PROBLEM STATEMENT –
Identify and pull out each line of the entries in which "height" occurs.

◇ ◇ ◇

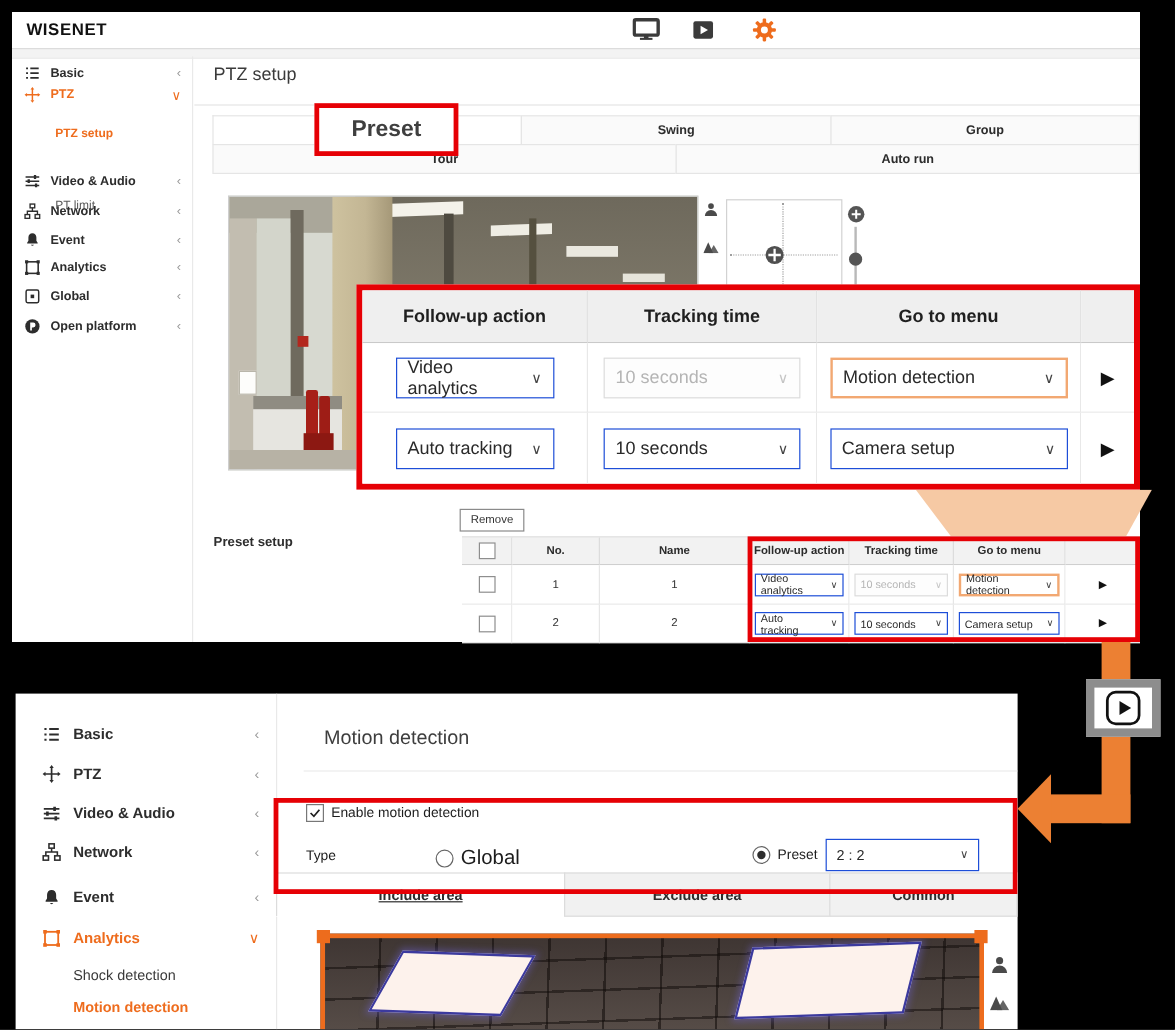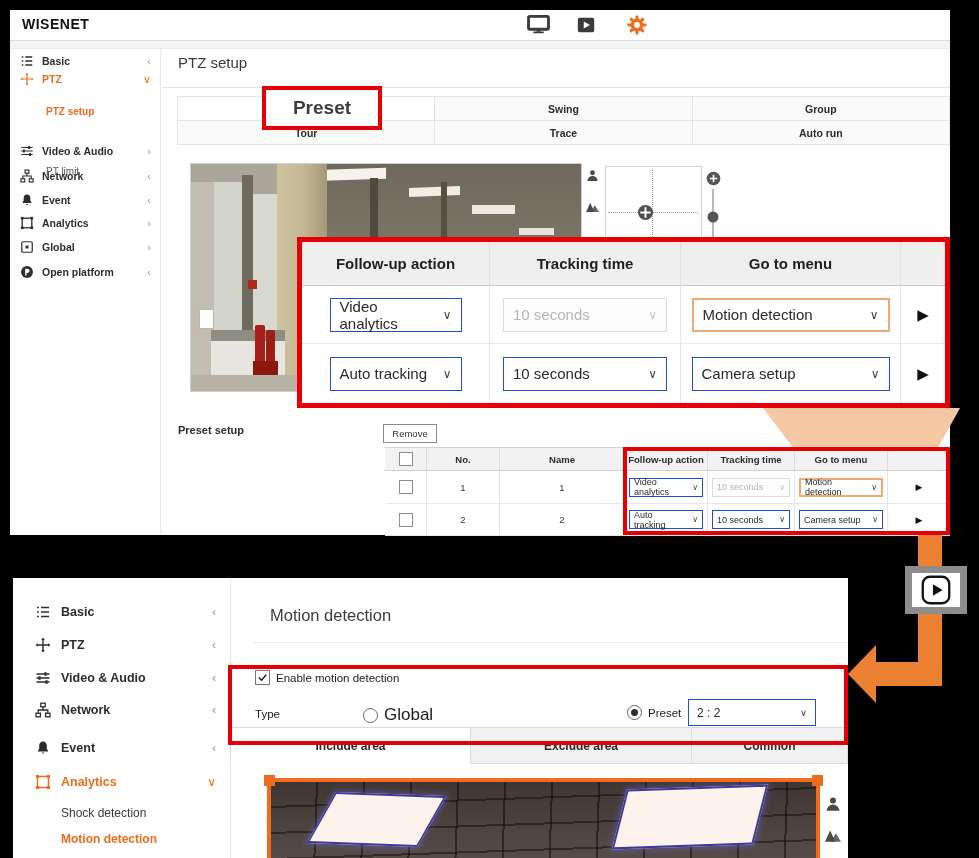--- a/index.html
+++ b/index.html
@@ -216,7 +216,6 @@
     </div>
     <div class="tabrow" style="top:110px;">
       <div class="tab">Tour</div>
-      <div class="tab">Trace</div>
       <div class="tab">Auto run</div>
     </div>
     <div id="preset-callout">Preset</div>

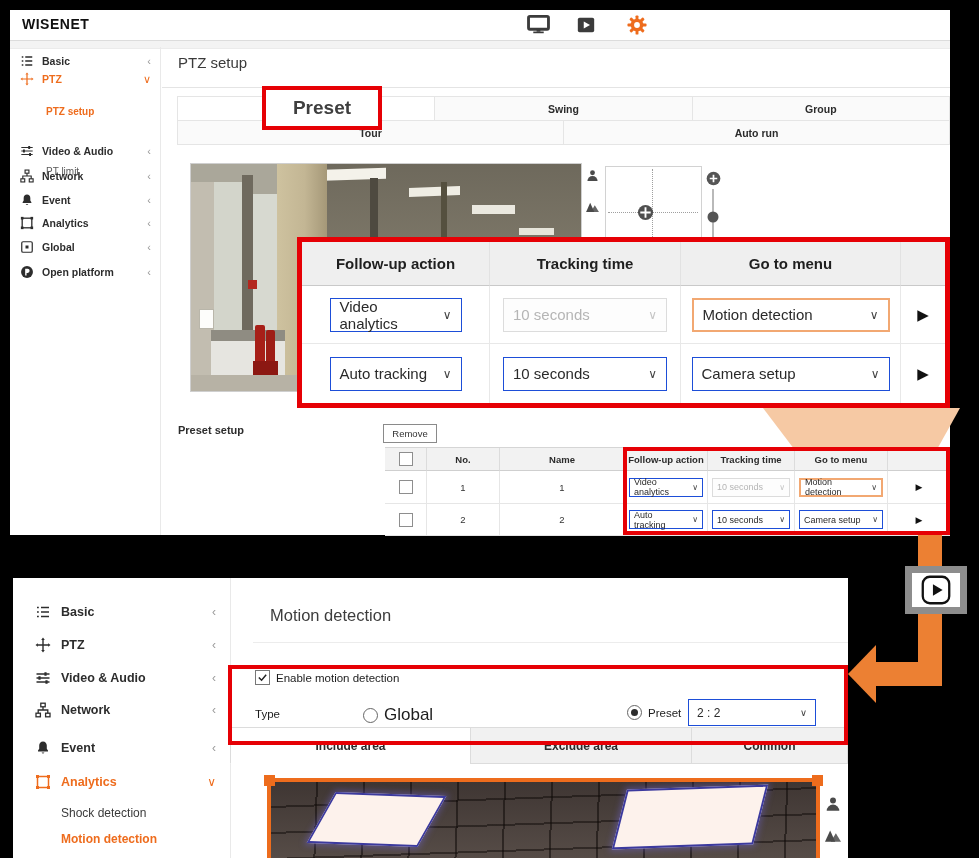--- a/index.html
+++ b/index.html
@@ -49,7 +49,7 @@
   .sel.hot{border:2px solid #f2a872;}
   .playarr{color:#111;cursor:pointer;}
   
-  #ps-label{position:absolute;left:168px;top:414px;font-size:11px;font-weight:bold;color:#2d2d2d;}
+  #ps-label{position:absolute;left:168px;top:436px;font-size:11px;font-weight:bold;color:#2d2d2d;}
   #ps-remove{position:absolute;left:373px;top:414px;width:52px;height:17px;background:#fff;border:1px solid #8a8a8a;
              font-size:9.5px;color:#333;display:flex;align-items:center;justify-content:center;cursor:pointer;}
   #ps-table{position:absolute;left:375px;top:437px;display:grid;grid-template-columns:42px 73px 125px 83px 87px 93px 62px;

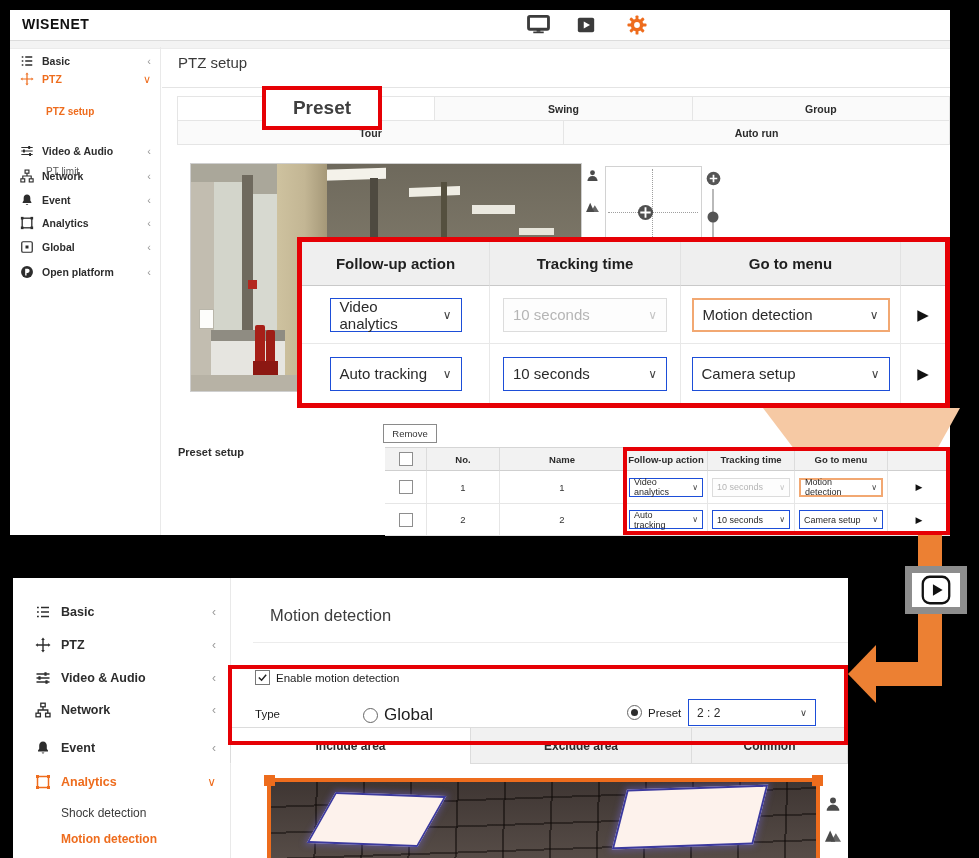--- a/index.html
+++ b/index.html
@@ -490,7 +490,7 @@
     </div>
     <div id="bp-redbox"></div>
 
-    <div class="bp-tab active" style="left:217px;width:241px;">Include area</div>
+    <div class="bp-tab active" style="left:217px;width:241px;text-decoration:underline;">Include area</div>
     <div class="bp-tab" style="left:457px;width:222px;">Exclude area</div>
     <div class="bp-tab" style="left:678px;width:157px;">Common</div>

◇ ◇ ◇

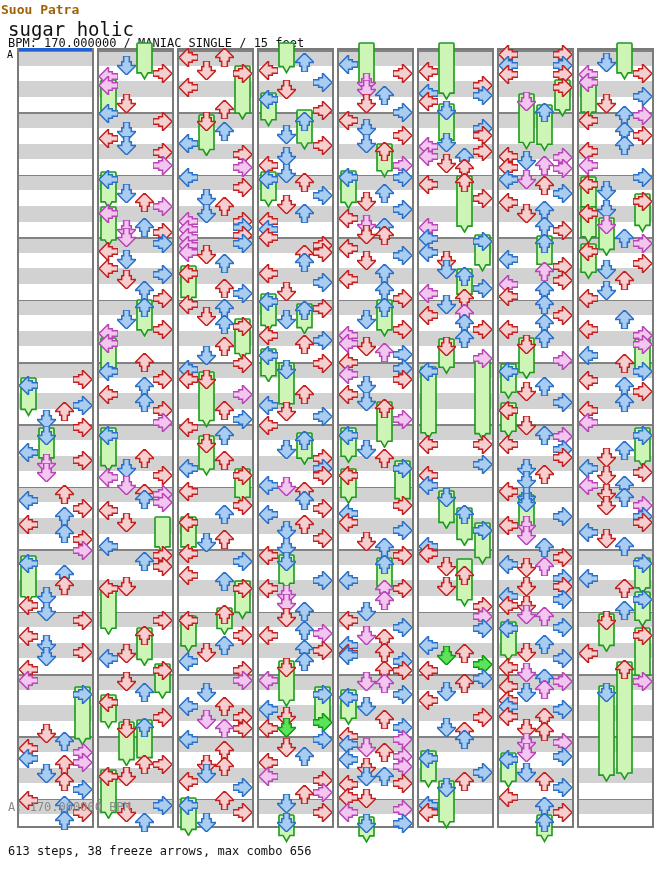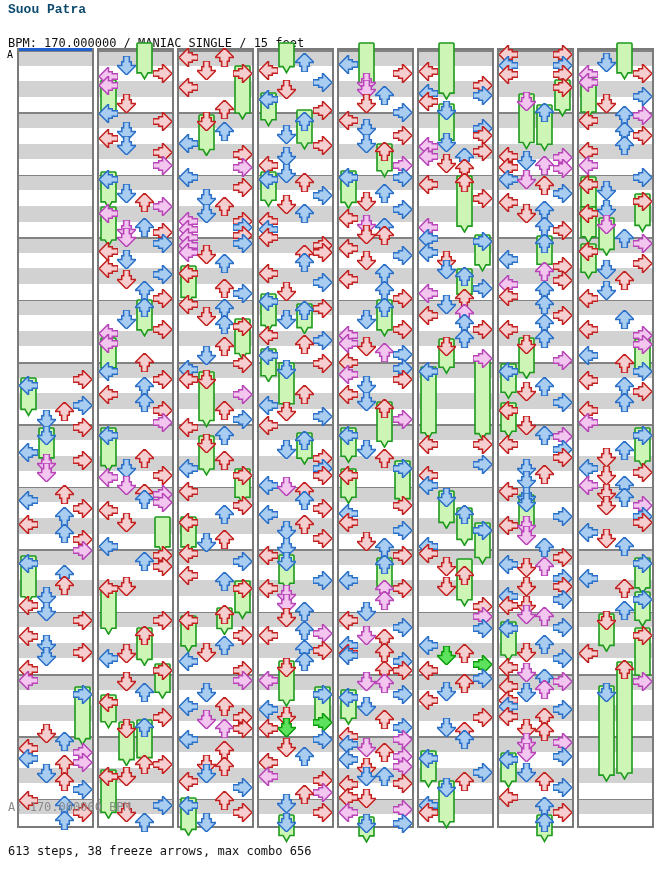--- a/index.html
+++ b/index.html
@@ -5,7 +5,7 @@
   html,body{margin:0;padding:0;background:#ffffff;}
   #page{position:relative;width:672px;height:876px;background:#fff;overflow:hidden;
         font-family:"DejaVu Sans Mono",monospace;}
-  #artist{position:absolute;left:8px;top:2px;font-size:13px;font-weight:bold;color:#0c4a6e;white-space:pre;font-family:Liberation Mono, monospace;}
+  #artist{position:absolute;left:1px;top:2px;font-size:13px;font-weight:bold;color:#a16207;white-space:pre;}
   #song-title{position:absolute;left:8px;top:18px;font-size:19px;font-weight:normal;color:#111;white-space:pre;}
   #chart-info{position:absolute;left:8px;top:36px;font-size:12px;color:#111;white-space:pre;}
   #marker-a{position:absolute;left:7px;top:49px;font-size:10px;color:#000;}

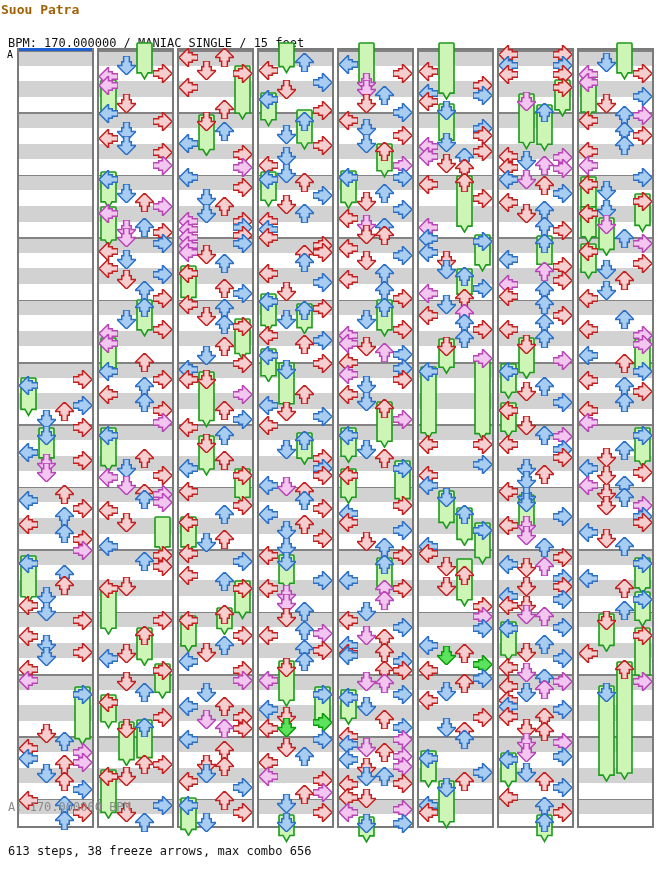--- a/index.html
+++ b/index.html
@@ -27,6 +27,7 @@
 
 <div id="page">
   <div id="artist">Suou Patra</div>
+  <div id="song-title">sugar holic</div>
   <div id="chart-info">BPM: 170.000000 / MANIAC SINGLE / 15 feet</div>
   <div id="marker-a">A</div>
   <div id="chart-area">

◇ ◇ ◇

RESPONSE –
   #ps-remove{position:absolute;left:373px;top:414px;width:52px;height:17px;background:#fff;border:1px solid #8a8a8a;
   #page{position:relative;width:672px;height:876px;background:#fff;overflow:hidden;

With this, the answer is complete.